Russell

,

Bertrand

1872-1970

,
Freethinker

Every single bit of progress in humane feeling, every improvement in the criminal law, every step toward the diminution of war, every step toward better treatment of the colored races, or every mitigation of slavery … has been consistently opposed by the organized churches of the world.  I say quite deliberately that the Christian religion, as organized in its churches, has been and still is the principal enemy of moral progress in the world.

The Basic Writings of Bertrand Russell, “Why I am Not a Christian”

...on
Egoism

We believe first and foremost what makes us feel that we are fine fellows …:  If he is an Englishman, he thinks of Shakespeare and Milton, or of Newton and Darwin … If he is a Frenchman, he congratulates himself on the fact that for centuries France has led the world in culture, fashions, and cookery.  If he is a Russian, he reflects that he belongs to the only nation which is truly international … But these are not the only matters on which he has to congratulate himself.  For is he not an individual of the species homo sapiens.   Alone among the animals he has an immortal soul, and is rational … And was not everything created for man’s convenience?  The sun was made to light the day, and the moon to light the night — through the moon, by some oversight, only shines during half the nocturnal hours … The importance of man, which is the one indispensible dogma of the theologians, receives no support from a scientific view of the future of the solar system.

Unpopular Essays, An Outline of Intellectual Rubbish, pp. 82-83,85

...on
Hell

I do not myself feel that any person who is really profoundly humane can believe in everlasting punishment ... I must say that I think that this doctrine, that hell-fire is a punishment for sin, is a doctrine of cruelty.  It is a doctrine that put cruelty into the world and gave the world generations of cruel torture; and the Christ of the Gospels, if you could take Him as His chroniclers represent Him, would certainly have to be considered partly responsible for that. 

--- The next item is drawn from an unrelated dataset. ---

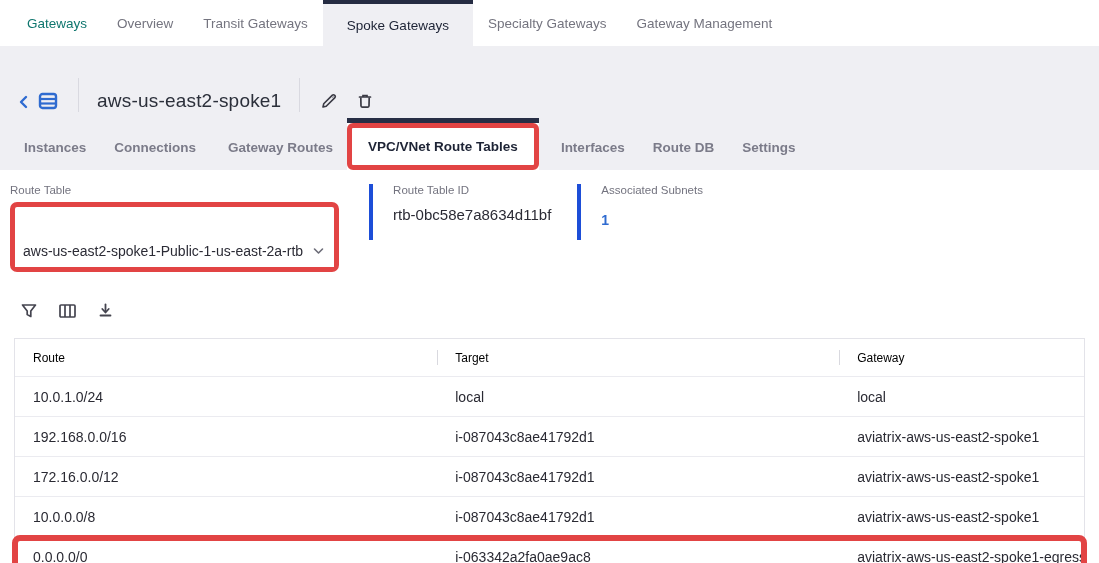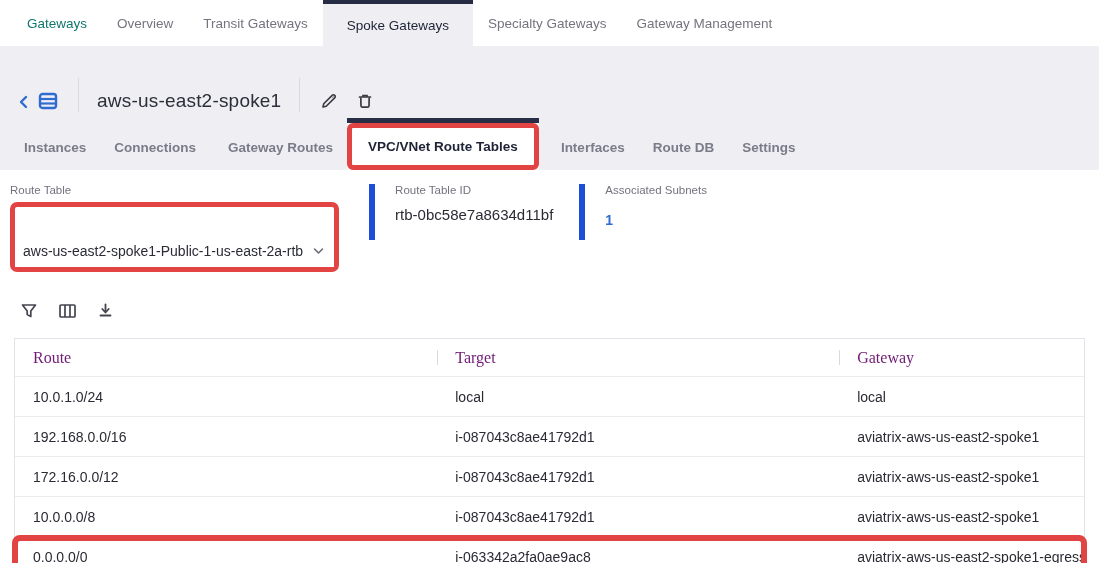"Route Table ID" .field-group.bordered { border-left: 6px solid #1d4ed8 -> 4px solid #1d4ed8 }
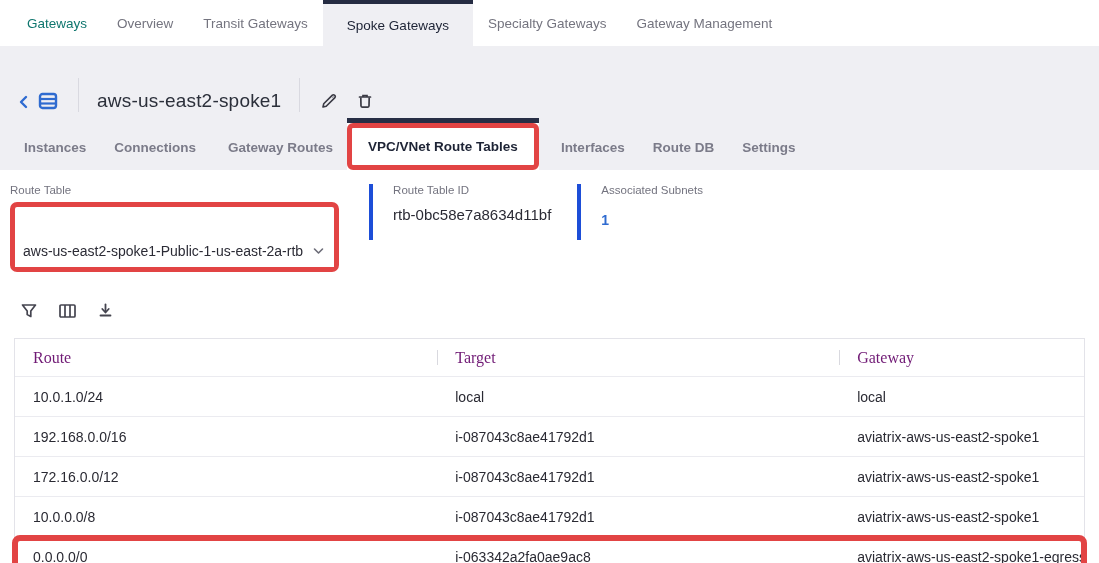"Route" .th { color: #701a75 -> #000000; font-family: Liberation Serif, serif -> none; font-size: 16px -> 12px }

The Basic Writings of Bertrand Russell, “Why I am not a Christian,” pp. 593-594

There is little of the true philosophic spirit in Aquinas.  He does not, like the Platonic Socrates, set out to follow wherever the argument may lead.  He is not engaged in an inquiry, the result of which it is impossible to know in advance.  Before he begins to philosophize, he already knows the truth; it is declared in the Catholic faith.  If he can find apparently rational arguments for some parts of the faith, so much the better; if he cannot, he need only fall back on revelation.  The finding of arguments for a conclusion given in advance is not philosophy, but special pleading.

History of Western Philosophy (chapter 13), p. 463

I say quite deliberately that the Christian religion as organized in its churches, has been and still is the principal enemy of moral progress in the world.